Image comparison data:
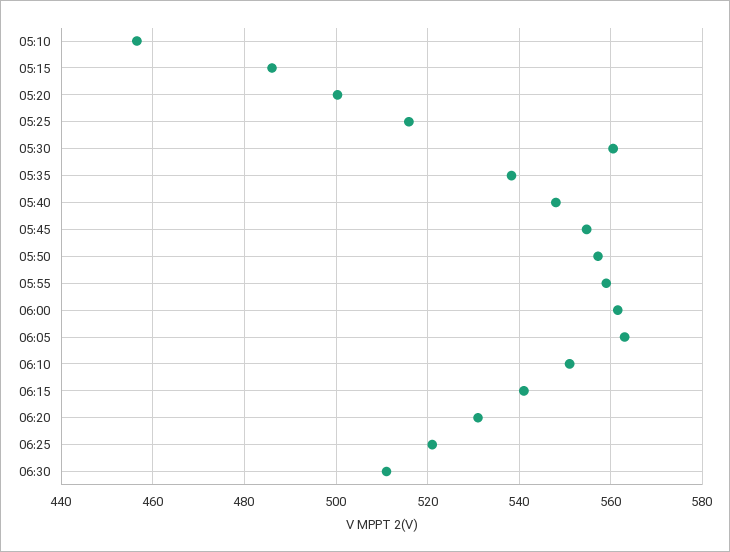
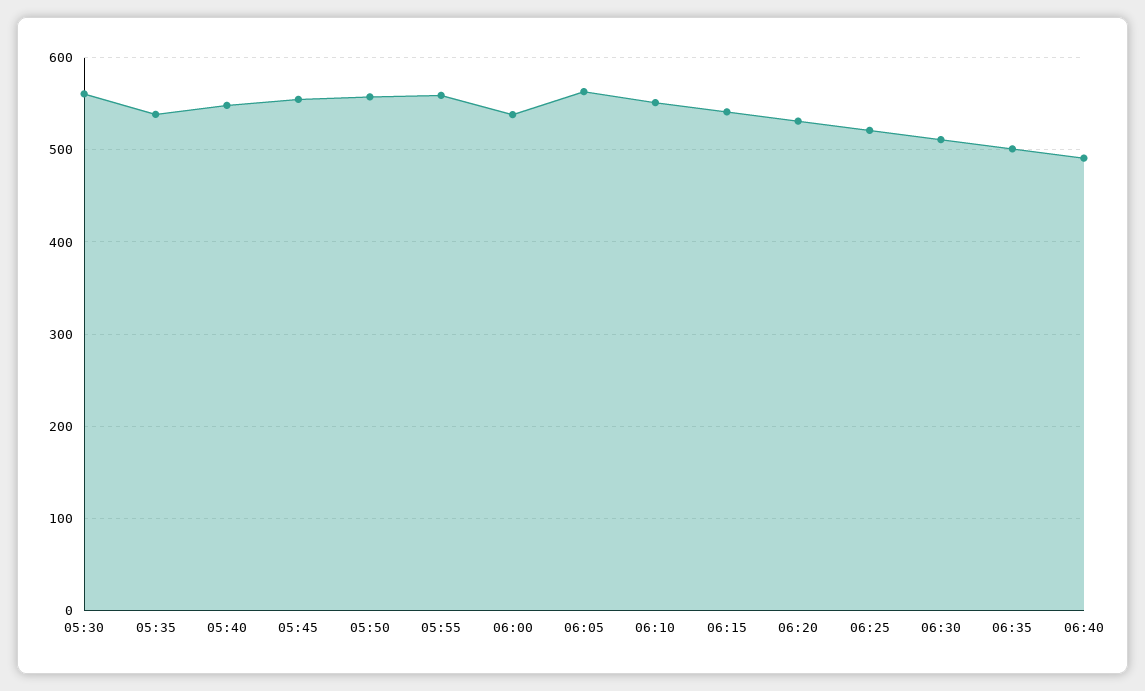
05:10: 456 -> none
05:15: 486 -> none
05:20: 500 -> none
05:25: 516 -> none
06:00: 562 -> 540
06:35: none -> 500
06:40: none -> 490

EXERCISE DETAILS
In the data shown above, how many lines hold the string "none"? The answer is the number alone.

RESPONSE AREA
6